The news was not all good, unfortunately. Total fatalities were up in 2011, most notably in on demand Part 135 operations. These operations include sightseeing aircraft, air taxis, charter planes and emergency medical aircraft. The total accident rate for these operations also rose in 2011. General aviation accidents were also on the rise, though the number of fatal accidents dropped slightly and the number of accidents per flight hour also decreased.

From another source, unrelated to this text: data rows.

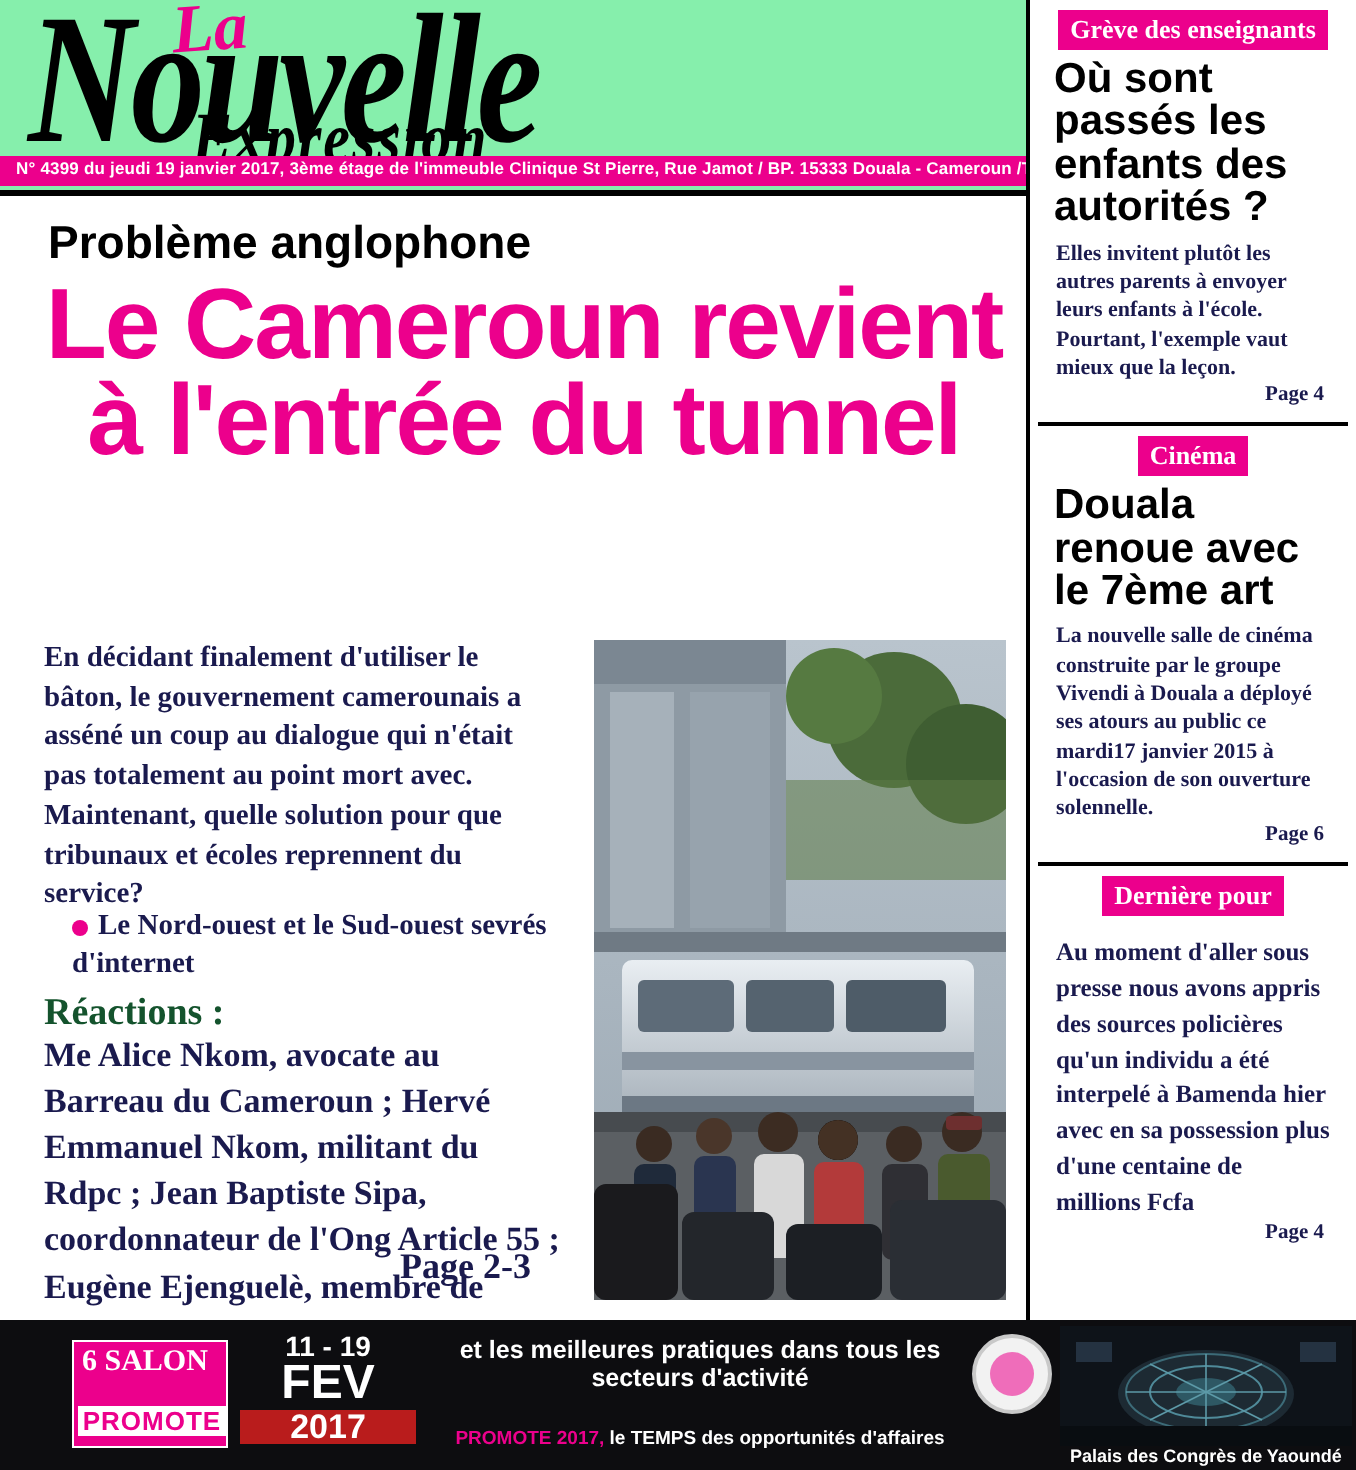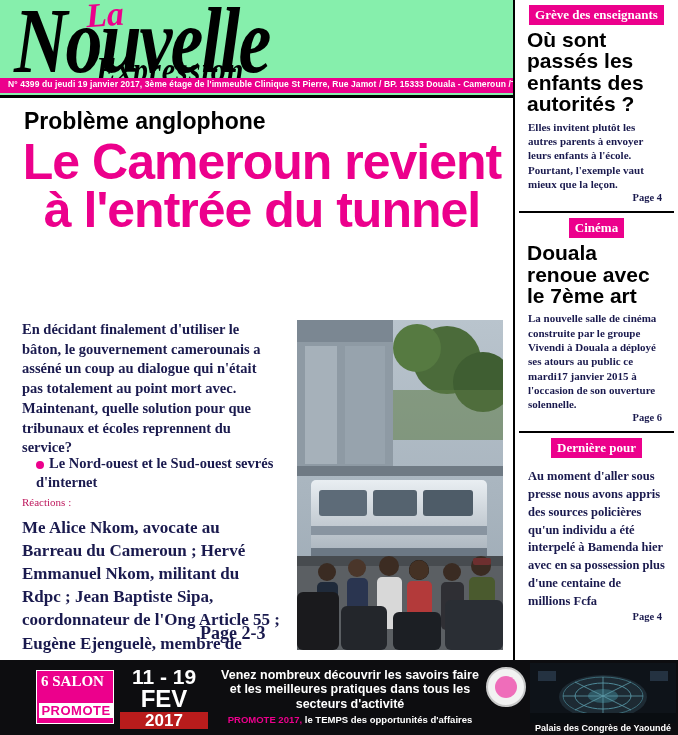--- a/index.html
+++ b/index.html
@@ -81,21 +81,21 @@
     position:absolute; left:36px; top:356px; width:248px;
     font-size:14.5px; line-height:1.3; font-weight:bold; color:#1a1a4e;
     font-family:"Liberation Serif", serif;
   }
   .bullet-dot {
     display:inline-block; width:8px; height:8px; border-radius:50%;
     background:#ec008c; margin-right:5px; vertical-align:middle;
   }
   .reactions-label {
     position:absolute; left:22px; top:398px;
-    font-size:11px; font-weight:normal; color:#be185d;
+    font-size:19px; font-weight:bold; color:#14532d;
     font-family:"Liberation Serif", serif;
   }
   .reactions-body {
     position:absolute; left:22px; top:418px; width:258px;
     font-size:17px; line-height:1.36; font-weight:bold; color:#1a1a4e;
     font-family:"Liberation Serif", serif;
   }
   .page-ref-left {
     position:absolute; left:200px; top:525px;
     font-size:18px; font-weight:bold; color:#1a1a4e;
@@ -160,21 +160,21 @@
   .ad-left .promote {
     position:absolute; left:2px; top:32px; width:74px; text-align:center;
     background:#fff; color:#ec008c; font-size:13px; font-weight:bold;
     font-family:"Liberation Sans", sans-serif; letter-spacing:0.5px;
   }
   .ad-dates {
     position:absolute; left:120px; top:6px; width:88px; text-align:center;
     color:#fff; font-family:"Liberation Sans", sans-serif; font-weight:bold;
     line-height:1;
   }
-  .ad-dates .d1 { font-size:21px; color:#fff; }
+  .ad-dates .d1 { font-size:14px; color:#fff; }
   .ad-dates .d2 { font-size:24px; color:#fff; }
   .ad-dates .d3 {
     display:block; margin-top:1px; background:#b91c1c; color:#fff;
     font-size:17px; padding:0 2px;
   }
   .ad-text {
     position:absolute; left:216px; top:8px; width:268px;
     color:#fff; font-family:"Liberation Sans", sans-serif;
     font-weight:bold; font-size:12.5px; line-height:1.15; text-align:center;
   }
@@ -326,21 +326,20 @@
         <div class="promote">PROMOTE</div>
       </div>
 
       <div class="ad-dates">
         <div class="d1">11 - 19</div>
         <div class="d2">FEV</div>
         <div class="d3">2017</div>
       </div>
 
       <div class="ad-text">
-        <div>Venez nombreux découvrir les savoirs  faire</div>
         <div>et les meilleures pratiques dans tous les secteurs d'activité</div>
       </div>
 
       <div class="ad-foot">
         <span class="pink">PROMOTE 2017,</span>
         <span>le TEMPS des opportunités d'affaires</span>
       </div>
 
       <div class="ad-seal"></div>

The sheer number of general aviation accidents, nearly 1,500, demonstrated why the NTSB chose to place general aviation safety on its Most Wanted List for 2011. The NTSB has called for improvements in the aircraft themselves, as well as in the flying environment and pilot training and preparation. The accident rate in general aviation is almost 40 times that of larger transport aviation, according to the NTSB.
While the absence of fatalities among U.S. airlines is excellent news, hundreds of people still lost their lives in aviation accidents in 2011. The NTSB remains committed to making air travel safer for passengers and crew. More can be done to enhance the safety of everyone involved in the aviation industry.